Cardiac PET is a noninvasive diagnostic method that is clinically used to assess regional myocardial perfusion and metabolism (13). State-of-the-art PET systems also offer the capability to perform an electrocardiography (ECG)-gated acquisition and to generate systolic and diastolic images of the heart (49). Therefore, cardiac PET has the potential to provide a near-simultaneous assessment of myocardial perfusion, glucose metabolism, and cardiac function. However, unlike gated cardiac SPECT (1012), gated cardiac PET (13,14) has not yet found widespread clinical use.

Estimation of cardiac geometry from cardiac PET images needs to account for the limited spatial resolution of PET images known as partial-volume effect (15). In cardiac PET, partial-volume effect is introduced by image acquisition, image reconstruction, and image reorientation (16) and leads to blurring of the image, so an accurate delineation of the borders of the myocardial wall is difficult to achieve. However, it is possible to model and thus compensate for the blurring effect in PET images (17).

A previous study used a model-based approach to cardiac PET image analysis in healthy subjects and could derive reliable regional estimates of left ventricular radius and wall thickness on single image planes (6). However, it has remained undetermined whether this approach is also applicable to patients with normal and reduced left ventricular function and whether global parameters such as left ventricular volume, ejection fraction, and left ventricular mass can accurately be estimated from gated cardiac PET images.

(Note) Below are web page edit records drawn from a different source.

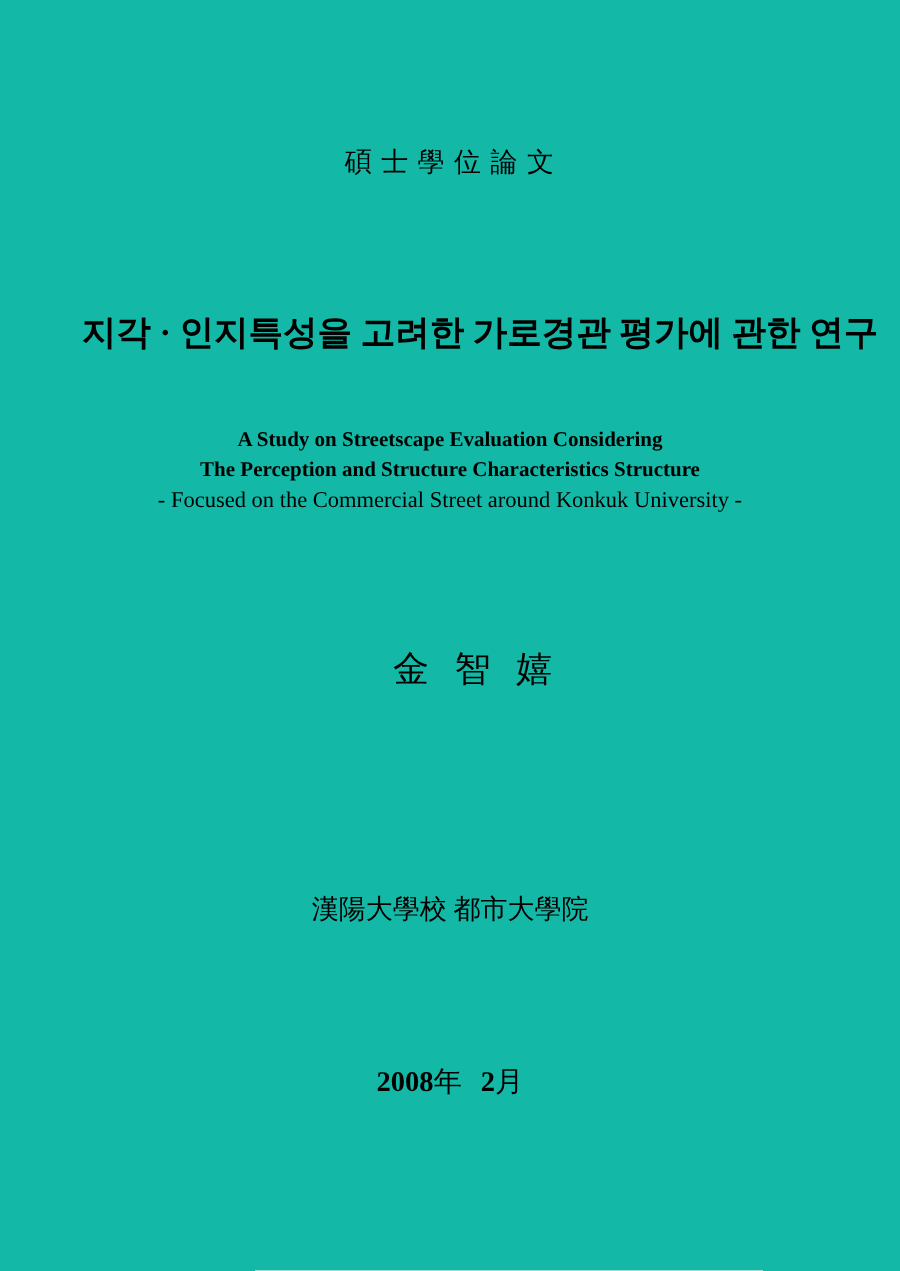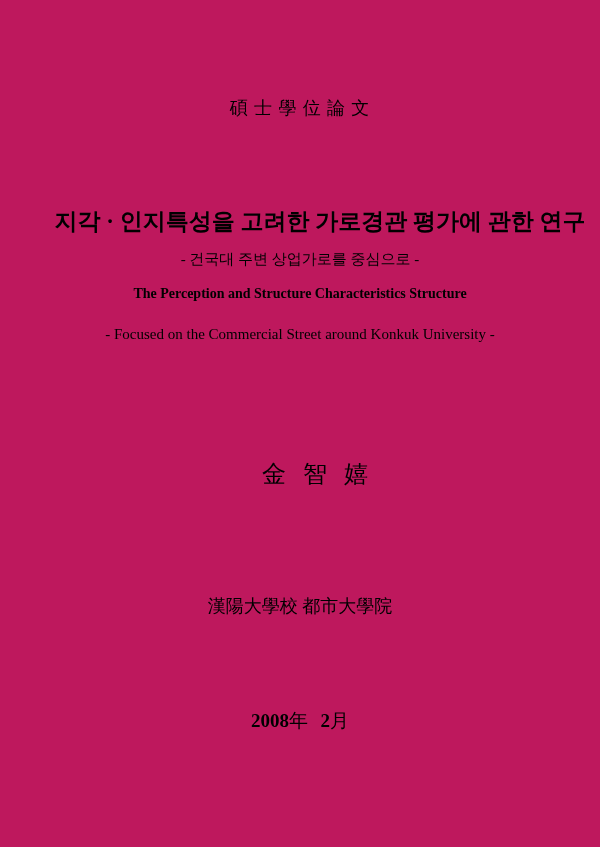--- a/index.html
+++ b/index.html
@@ -4,21 +4,21 @@
 <style>
   html, body {
     margin: 0;
     padding: 0;
     background: #ffffff;
   }
   .page {
     position: relative;
     width: 600px;
     height: 847px;
-    background: #be185d;
+    background: #14b8a6;
     color: #000000;
     font-family: "Liberation Serif", "DejaVu Serif", serif;
     overflow: hidden;
   }
   .line {
     position: absolute;
     left: 0;
     right: 0;
     text-align: center;
     white-space: nowrap;
@@ -45,21 +45,21 @@
     font-size: 14px;
     font-weight: 700;
     line-height: 20px;
   }
   .subtitle-en {
     top: 326px;
     font-size: 15px;
     font-weight: 400;
   }
   .author {
-    top: 458px;
+    top: 430px;
     font-size: 24px;
     font-weight: 400;
     word-spacing: 0.3em;
     letter-spacing: 0.08em;
     margin-left: 32px;
   }
   .institution {
     top: 594px;
     font-size: 18px;
     font-weight: 400;
@@ -82,23 +82,23 @@
 </style>
 </head>
 <body>
 
 <div class="page">
 
   <div class="line thesis-type">碩 士 學 位 論 文</div>
 
   <div class="line title-ko">지각 · 인지특성을 고려한 가로경관 평가에 관한 연구</div>
 
-  <div class="line subtitle-ko">- 건국대 주변 상업가로를 중심으로 -</div>
 
   <div class="line title-en">
+    <div>A Study on Streetscape Evaluation Considering</div>
     <div>The Perception and Structure Characteristics Structure</div>
   </div>
 
   <div class="line subtitle-en">- Focused on the Commercial Street around Konkuk University -</div>
 
   <div class="line author">金 智 嬉</div>
 
   <div class="line institution">漢陽大學校 都市大學院</div>
 
   <div class="line date">

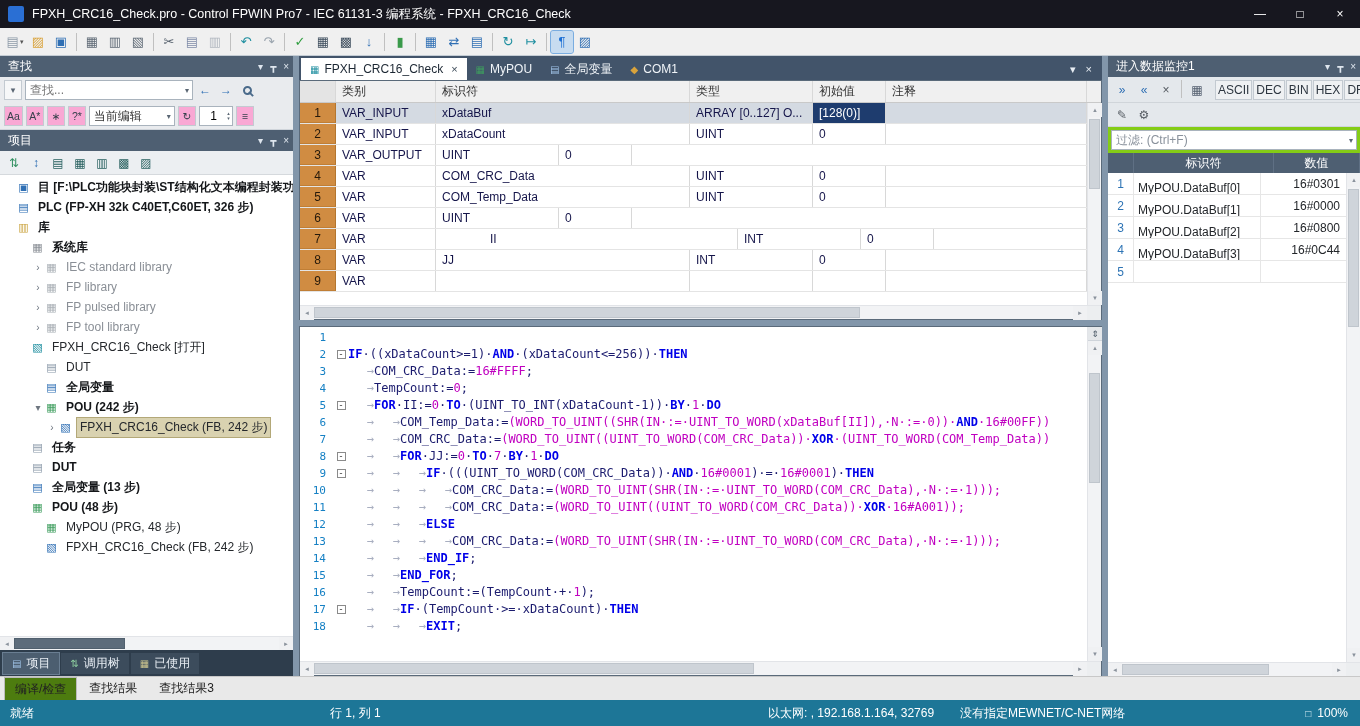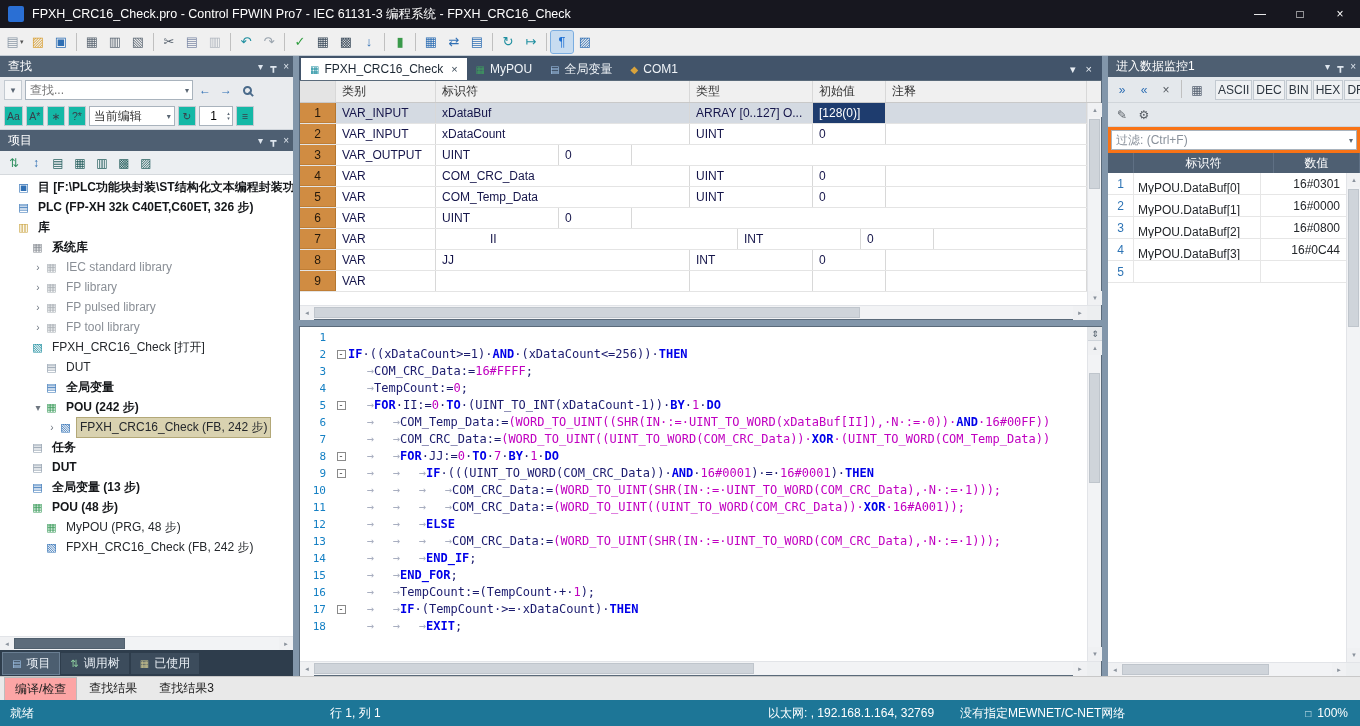--- a/index.html
+++ b/index.html
@@ -19,36 +19,36 @@
   .toolbar { height:28px; background:#f0f0f0; display:flex; align-items:center; padding-left:4px; gap:1px; border-bottom:1px solid #c4ccd4; flex:0 0 auto; }
   .tbtn { min-width:22px; height:22px; display:flex; align-items:center; justify-content:center; font-size:13px; border-radius:2px; padding:0 1px; }
   .tbtn.active { background:#c7dcf0; outline:1px solid #7aade0; }
   .tbtn .dd { font-size:7px; color:#555; margin-left:1px; }
   .tsep { width:1px; height:18px; background:#c0c0c0; margin:0 3px; flex:0 0 auto; }
 
   
   .main { flex:1 1 auto; display:flex; gap:6px; min-height:0; background:#8296aa; }
   .left-col { width:293px; flex:0 0 auto; display:flex; flex-direction:column; background:#eef0f2; min-height:0; }
   .center-col { flex:1 1 auto; display:flex; flex-direction:column; min-width:0; min-height:0; }
-  .right-col { width:252px; flex:0 0 auto; display:flex; flex-direction:column; background:#f97316; min-height:0; }
+  .right-col { width:252px; flex:0 0 auto; display:flex; flex-direction:column; background:#84cc16; min-height:0; }
 
   .phead { height:21px; background:#4e5f72; color:#fff; font-size:12px; display:flex; align-items:center; padding:0 4px 0 8px; flex:0 0 auto; }
   .phico { margin-left:auto; display:flex; gap:7px; font-size:10px; color:#dfe6ee; align-items:center; }
 
   
   .find-panel { background:#e9ebee; border-bottom:1px solid #cfd4da; flex:0 0 auto; }
   .frow { height:26px; display:flex; align-items:center; gap:3px; padding:0 4px; }
   .small-btn { width:18px; height:20px; display:flex; align-items:center; justify-content:center; font-size:9px; color:#5a6673; background:#f6f7f8; border:1px solid #c3cad1; }
   .searchbox { width:168px; height:20px; background:#fff; border:1px solid #a9b3bd; display:flex; align-items:center; }
   .searchbox input { flex:1; border:none; outline:none; font-size:12px; padding:0 4px; width:100%; font-family:inherit; color:#333; }
   .searchbox .arrow, .combo .arrow { font-size:8px; color:#5a6673; padding:0 3px; }
   .nav-btn { width:18px; height:20px; display:flex; align-items:center; justify-content:center; font-size:12px; color:#2f6fb4; }
   .mag { width:9px; height:9px; border:2px solid #4a6a8a; border-radius:50%; position:relative; display:inline-block; }
   .mag::after { content:""; position:absolute; width:6px; height:2px; background:#4a6a8a; transform:rotate(45deg); right:-4px; bottom:-2px; }
-  .opt-btn { min-width:18px; height:20px; display:flex; align-items:center; justify-content:center; font-size:10.5px; color:#37414c; background:#14b8a6; border:1px solid #c3cad1; padding:0 2px; }
+  .opt-btn { min-width:18px; height:20px; display:flex; align-items:center; justify-content:center; font-size:10.5px; color:#37414c; background:#f9a8d4; border:1px solid #c3cad1; padding:0 2px; }
   .combo { height:20px; background:#fff; border:1px solid #a9b3bd; display:flex; align-items:center; font-size:12px; color:#333; }
   .combo > span:first-child { flex:1; padding:0 4px; white-space:nowrap; overflow:hidden; }
   .combo.scope { width:86px; }
   .spin { width:34px; height:20px; background:#fff; border:1px solid #a9b3bd; display:flex; align-items:center; font-size:12px; }
   .spin > span:first-child { flex:1; text-align:center; }
   .spin-arrows { display:flex; flex-direction:column; font-size:5px; color:#5a6673; padding-right:2px; line-height:5px; }
 
   
   .project-panel { flex:1 1 auto; display:flex; flex-direction:column; min-height:0; }
   .ptool { height:24px; background:#eceff2; border-bottom:1px solid #d5d9dd; display:flex; align-items:center; gap:2px; padding:0 4px; flex:0 0 auto; }
@@ -132,21 +132,21 @@
   .wt-rowswrap { flex:1 1 auto; display:flex; flex-direction:column; min-width:0; }
   .wt-row { height:22px; display:flex; border-bottom:1px solid #e6e6e6; font-size:12px; color:#23262a; flex:0 0 auto; background:#fff; }
   .wt-num { width:26px; flex:0 0 auto; color:#2e74b5; display:flex; align-items:center; justify-content:center; border-right:1px solid #e6e6e6; }
   .wt-id { flex:1 1 auto; display:flex; align-items:center; padding:0 4px; white-space:nowrap; overflow:hidden;margin-top:9px; }
   .wt-val { width:86px; flex:0 0 auto; display:flex; align-items:center; justify-content:flex-end; padding:0 6px; border-left:1px solid #e6e6e6; }
   .wt-filler { flex:1 1 auto; background:#fff; }
 
   
   .output-strip { height:24px; background:#e9e9e9; border-top:1px solid #c8c8c8; display:flex; align-items:center; gap:2px; padding-left:4px; font-size:12px; color:#222; flex:0 0 auto; }
   .otab { padding:3px 10px; }
-  .otab.active { background:#fca5a5; border:1px solid #bcbcbc; border-bottom:none;text-align:center; }
+  .otab.active { background:#4d7c0f; border:1px solid #bcbcbc; border-bottom:none;text-align:center; }
 
   .statusbar { height:26px; background:#1d7697; color:#fff; font-size:12px; position:relative; flex:0 0 auto; }
   .sb-item { position:absolute; top:0; height:100%; display:flex; align-items:center; gap:6px; white-space:nowrap; }
   .zoom-icon { font-size:10px; color:#d8ecf4; }
 </style>
 </head>
 <body>
 
 <div class="app">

In this study, model-based image analysis was applied to gated PET images of cardiac patients to estimate cardiac geometry and calculate systolic and diastolic cardiac volumes, ejection fraction, and left ventricular mass. The accuracy of these PET estimates was evaluated using measurements obtained from ECG-gated MRI as the reference method.

MATERIALS AND METHODS

Patient Population

The study population included 20 patients (18 men, 2 women; mean age ± SD, 59 ± 12 y) who underwent 18F-FDG PET for evaluation of myocardial viability. Twelve patients had a history of a chronic myocardial infarction (5 anterior infarction, 5 inferior infarction, 2 anterior and inferior infarction), and 5 patients had diabetes mellitus. Patients were studied by MRI 17 ± 15 d after PET. All patients were in stable condition; there was no cardiac event between PET and MRI.

PET

A high-spatial-resolution full-ring dedicated PET scanner (Advance; General Electric Medical Systems) was used to acquire gated images during 8 cardiac phases covering the entire R-R interval. Patients received an oral glucose load of 75 g to enhance myocardial 18F-FDG uptake and to increase the ratio of myocardial activity to background activity. Diabetic patients were excluded from glucose load. When, 40 min after glucose loading, the blood-sugar level exceeded 140 mg/dL, 2–8 units of insulin were injected intravenously (2 units for each 20 mg of glucose per deciliter over a level of 140 mg/dL). 18F-FDG was injected immediately afterward. Forty minutes after the intravenous injection of 370 MBq of 18F-FDG, a 10-min transmission scan was acquired to correct photon attenuation in the emission images. Finally, an ECG-gated image acquisition was performed for 20 min.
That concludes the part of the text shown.